YOUR ASSIGNMENT
Take every line from the listing below that includes "right" and copy it.

::: PROVIDED MATERIAL

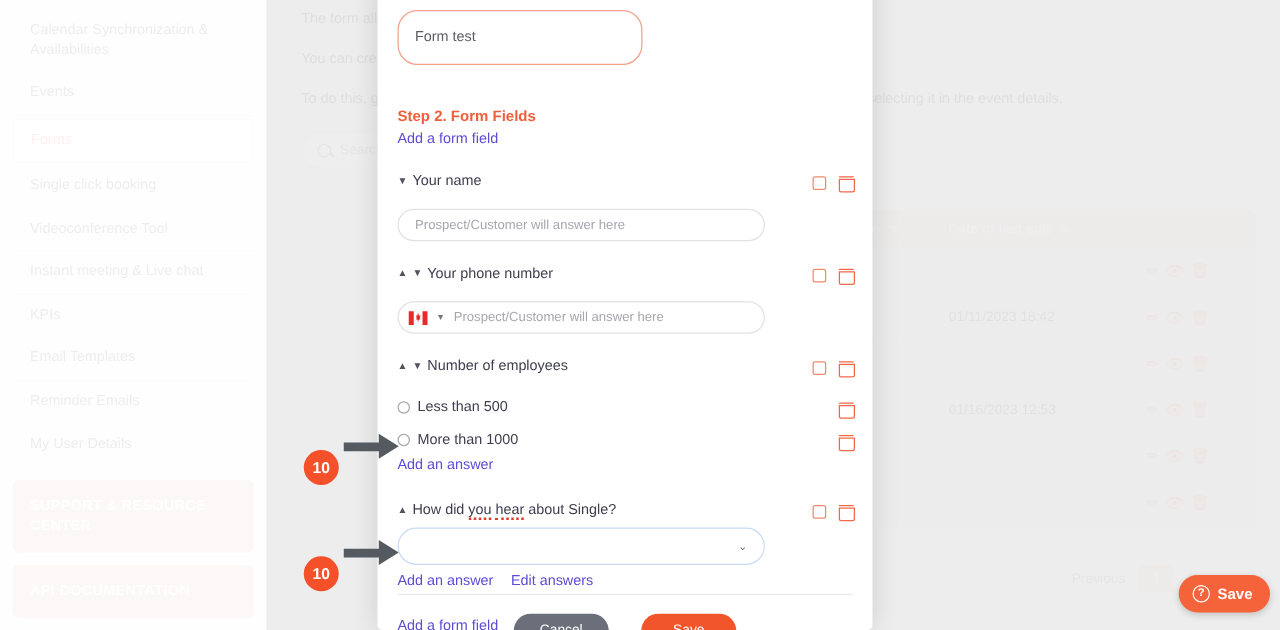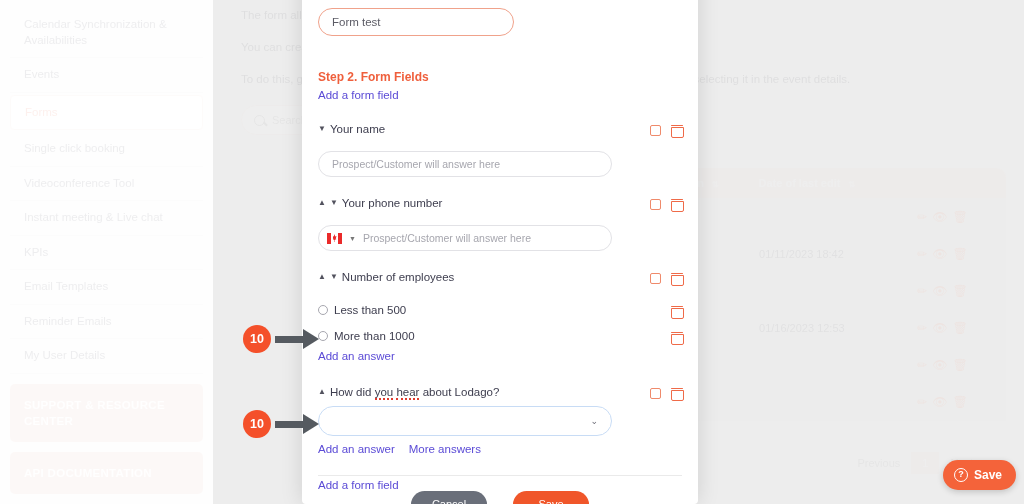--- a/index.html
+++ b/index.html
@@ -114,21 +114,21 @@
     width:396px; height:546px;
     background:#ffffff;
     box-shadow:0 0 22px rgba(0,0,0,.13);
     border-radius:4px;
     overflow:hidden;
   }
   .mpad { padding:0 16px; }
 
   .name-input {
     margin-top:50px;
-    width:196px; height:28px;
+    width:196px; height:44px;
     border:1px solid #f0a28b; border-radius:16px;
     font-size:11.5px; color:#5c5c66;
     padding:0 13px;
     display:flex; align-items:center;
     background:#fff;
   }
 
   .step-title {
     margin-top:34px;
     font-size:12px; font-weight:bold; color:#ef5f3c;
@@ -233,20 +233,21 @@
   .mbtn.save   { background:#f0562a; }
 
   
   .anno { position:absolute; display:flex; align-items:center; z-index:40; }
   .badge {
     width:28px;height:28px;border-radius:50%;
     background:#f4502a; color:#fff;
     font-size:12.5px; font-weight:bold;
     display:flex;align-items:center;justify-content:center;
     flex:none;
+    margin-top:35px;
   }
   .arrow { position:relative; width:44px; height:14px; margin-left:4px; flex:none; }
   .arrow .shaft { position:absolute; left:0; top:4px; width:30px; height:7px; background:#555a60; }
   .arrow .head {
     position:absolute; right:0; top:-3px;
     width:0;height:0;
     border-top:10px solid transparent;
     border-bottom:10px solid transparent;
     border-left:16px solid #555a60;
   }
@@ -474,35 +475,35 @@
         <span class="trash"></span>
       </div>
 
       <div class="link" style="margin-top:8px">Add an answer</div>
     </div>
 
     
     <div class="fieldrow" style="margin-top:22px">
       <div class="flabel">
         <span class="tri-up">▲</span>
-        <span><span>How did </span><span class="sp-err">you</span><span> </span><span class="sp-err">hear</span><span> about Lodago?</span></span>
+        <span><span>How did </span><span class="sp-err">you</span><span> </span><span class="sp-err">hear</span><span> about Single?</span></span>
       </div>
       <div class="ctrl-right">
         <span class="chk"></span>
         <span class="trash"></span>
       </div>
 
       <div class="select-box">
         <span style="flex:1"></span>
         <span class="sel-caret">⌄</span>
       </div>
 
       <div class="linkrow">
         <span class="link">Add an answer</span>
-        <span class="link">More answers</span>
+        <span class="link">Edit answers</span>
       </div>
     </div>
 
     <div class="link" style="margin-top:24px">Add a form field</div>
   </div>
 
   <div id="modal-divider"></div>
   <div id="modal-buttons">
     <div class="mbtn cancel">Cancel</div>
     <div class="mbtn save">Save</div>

::::::
::: PROVIDED MATERIAL

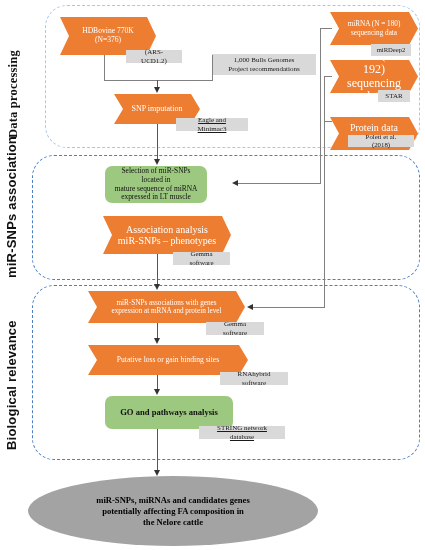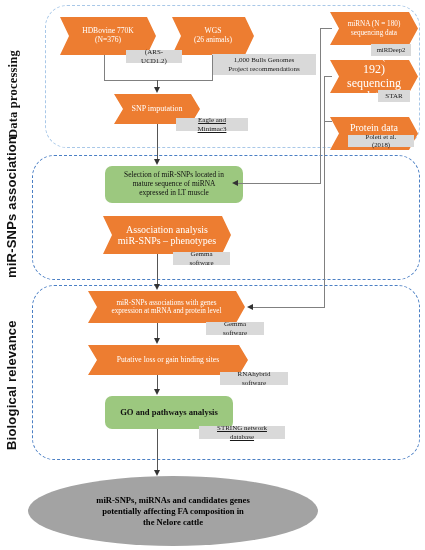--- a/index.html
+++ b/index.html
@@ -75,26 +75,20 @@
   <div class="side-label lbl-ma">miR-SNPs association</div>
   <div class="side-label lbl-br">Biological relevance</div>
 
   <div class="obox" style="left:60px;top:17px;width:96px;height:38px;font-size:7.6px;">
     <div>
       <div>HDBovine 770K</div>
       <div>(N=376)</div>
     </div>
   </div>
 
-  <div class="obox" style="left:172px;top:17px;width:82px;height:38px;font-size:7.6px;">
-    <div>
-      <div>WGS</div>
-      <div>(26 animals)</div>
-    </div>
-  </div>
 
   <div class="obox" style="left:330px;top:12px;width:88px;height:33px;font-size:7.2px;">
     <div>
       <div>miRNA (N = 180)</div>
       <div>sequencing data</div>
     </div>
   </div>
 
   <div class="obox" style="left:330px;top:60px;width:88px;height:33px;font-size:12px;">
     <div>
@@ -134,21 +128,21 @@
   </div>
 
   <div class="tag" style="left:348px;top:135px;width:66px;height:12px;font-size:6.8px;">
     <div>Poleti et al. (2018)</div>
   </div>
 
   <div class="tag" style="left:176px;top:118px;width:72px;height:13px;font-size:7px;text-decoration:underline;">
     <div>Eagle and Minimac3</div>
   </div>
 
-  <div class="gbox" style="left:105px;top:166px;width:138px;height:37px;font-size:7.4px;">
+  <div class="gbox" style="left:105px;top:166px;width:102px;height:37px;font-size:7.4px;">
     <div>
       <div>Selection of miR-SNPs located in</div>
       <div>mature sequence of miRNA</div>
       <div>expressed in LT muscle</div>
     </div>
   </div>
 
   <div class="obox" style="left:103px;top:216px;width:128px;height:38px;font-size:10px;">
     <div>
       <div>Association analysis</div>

::::::

SOLVED EXERCISE
     position:absolute; right:0; top:-3px;
       <div class="ctrl-right">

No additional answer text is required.